Assignment: Repeat, exactly as written, the lines of the records below from the first through the line with "(132, 376) none", but none past it.

Source records
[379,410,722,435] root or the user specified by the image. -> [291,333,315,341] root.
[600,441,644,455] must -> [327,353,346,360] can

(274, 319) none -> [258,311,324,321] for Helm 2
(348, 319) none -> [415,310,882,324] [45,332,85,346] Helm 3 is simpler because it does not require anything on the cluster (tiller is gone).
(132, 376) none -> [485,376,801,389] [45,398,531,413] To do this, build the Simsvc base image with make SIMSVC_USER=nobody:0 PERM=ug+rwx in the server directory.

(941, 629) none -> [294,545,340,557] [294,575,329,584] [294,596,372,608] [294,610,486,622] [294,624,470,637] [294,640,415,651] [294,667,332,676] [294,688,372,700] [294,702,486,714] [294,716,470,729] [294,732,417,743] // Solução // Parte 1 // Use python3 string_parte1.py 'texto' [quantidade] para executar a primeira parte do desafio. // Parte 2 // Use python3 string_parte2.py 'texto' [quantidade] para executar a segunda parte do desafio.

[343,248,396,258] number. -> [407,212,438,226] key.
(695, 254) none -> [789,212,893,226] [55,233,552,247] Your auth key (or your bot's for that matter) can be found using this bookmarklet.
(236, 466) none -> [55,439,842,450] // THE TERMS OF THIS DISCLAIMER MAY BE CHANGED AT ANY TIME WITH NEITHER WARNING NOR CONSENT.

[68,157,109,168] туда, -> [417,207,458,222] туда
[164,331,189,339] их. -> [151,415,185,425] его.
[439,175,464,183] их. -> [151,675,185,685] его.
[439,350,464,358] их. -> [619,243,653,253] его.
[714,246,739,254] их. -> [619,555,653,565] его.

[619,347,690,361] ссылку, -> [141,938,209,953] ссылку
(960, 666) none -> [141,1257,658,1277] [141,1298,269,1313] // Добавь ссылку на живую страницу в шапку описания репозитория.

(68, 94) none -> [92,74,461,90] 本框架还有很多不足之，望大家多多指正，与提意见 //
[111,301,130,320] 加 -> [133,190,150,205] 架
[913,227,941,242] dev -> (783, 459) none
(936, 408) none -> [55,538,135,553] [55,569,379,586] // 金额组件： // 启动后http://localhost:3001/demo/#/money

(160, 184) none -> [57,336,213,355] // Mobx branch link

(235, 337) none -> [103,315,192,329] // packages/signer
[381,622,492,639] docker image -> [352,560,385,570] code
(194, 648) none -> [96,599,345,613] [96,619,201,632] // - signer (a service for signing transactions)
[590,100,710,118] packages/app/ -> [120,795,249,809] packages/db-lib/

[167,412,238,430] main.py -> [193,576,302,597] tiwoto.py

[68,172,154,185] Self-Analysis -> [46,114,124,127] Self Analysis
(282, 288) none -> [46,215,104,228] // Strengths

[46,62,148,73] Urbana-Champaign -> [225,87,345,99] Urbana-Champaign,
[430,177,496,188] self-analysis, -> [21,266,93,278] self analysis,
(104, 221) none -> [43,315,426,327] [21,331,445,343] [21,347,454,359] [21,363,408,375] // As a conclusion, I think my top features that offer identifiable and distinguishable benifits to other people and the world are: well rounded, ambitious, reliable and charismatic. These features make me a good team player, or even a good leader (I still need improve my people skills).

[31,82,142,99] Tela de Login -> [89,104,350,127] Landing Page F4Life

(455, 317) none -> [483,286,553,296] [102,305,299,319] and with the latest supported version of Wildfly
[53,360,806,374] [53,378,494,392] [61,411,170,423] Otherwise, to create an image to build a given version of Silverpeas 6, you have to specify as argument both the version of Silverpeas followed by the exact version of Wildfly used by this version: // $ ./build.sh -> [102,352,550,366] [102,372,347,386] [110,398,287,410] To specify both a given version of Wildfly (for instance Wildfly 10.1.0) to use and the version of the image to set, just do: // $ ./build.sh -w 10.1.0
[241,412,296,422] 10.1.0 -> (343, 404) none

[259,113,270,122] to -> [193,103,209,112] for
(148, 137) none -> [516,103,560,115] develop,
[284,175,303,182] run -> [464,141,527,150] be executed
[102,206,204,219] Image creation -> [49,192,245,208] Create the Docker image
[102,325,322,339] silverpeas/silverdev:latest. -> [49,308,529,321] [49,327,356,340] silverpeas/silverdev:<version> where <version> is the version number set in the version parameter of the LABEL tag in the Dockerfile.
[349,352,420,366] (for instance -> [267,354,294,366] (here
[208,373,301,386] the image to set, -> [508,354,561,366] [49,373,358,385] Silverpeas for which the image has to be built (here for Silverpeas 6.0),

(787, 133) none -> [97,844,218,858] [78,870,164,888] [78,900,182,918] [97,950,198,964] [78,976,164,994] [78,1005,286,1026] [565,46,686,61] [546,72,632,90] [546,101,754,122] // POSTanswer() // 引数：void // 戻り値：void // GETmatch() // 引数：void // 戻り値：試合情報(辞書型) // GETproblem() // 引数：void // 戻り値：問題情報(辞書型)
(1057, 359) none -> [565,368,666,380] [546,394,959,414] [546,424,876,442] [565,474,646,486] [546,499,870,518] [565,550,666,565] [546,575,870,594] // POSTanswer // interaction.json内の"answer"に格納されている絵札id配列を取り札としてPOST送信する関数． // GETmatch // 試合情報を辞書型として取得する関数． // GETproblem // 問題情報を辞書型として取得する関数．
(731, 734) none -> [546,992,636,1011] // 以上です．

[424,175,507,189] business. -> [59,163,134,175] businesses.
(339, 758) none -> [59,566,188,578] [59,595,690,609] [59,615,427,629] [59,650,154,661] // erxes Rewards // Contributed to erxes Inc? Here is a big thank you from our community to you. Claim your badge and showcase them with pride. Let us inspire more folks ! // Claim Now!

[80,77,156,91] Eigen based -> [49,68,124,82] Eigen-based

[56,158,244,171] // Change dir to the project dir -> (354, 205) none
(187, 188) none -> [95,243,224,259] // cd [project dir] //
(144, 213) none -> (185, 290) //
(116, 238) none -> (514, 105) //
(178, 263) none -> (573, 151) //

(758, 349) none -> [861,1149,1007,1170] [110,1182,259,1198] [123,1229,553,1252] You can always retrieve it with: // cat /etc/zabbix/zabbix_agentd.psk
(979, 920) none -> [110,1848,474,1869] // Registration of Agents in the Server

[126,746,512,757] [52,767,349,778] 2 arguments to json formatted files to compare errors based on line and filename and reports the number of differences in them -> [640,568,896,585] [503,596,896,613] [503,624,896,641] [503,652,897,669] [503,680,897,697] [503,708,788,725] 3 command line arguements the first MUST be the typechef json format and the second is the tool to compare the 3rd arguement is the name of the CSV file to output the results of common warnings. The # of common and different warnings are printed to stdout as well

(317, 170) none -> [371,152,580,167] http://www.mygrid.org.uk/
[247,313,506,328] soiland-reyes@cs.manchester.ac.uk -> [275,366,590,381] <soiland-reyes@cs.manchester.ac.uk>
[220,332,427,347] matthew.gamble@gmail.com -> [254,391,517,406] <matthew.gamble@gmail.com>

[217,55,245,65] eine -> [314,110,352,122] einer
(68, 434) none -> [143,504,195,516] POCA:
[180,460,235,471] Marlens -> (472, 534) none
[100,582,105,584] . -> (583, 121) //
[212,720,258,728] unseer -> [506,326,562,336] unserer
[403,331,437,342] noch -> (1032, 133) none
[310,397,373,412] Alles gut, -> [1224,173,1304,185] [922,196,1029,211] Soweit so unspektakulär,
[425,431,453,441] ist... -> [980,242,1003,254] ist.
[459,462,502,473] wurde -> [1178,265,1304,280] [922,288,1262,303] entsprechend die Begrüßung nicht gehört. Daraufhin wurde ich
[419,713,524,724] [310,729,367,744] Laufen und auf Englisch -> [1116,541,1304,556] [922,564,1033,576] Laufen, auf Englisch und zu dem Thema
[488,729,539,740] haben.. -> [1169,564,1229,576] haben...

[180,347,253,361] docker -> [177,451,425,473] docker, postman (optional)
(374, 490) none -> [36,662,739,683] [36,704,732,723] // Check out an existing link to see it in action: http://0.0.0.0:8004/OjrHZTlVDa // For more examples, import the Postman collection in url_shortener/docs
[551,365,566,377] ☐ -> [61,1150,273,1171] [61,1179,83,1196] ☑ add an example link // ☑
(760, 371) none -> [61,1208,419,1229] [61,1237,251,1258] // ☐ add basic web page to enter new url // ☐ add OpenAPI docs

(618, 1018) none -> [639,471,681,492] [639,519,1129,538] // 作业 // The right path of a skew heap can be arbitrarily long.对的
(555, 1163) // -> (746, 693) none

Response to the task:
[379,410,722,435] root or the user specified by the image. -> [291,333,315,341] root.
[600,441,644,455] must -> [327,353,346,360] can

(274, 319) none -> [258,311,324,321] for Helm 2
(348, 319) none -> [415,310,882,324] [45,332,85,346] Helm 3 is simpler because it does not require anything on the cluster (tiller is gone).
(132, 376) none -> [485,376,801,389] [45,398,531,413] To do this, build the Simsvc base image with make SIMSVC_USER=nobody:0 PERM=ug+rwx in the server directory.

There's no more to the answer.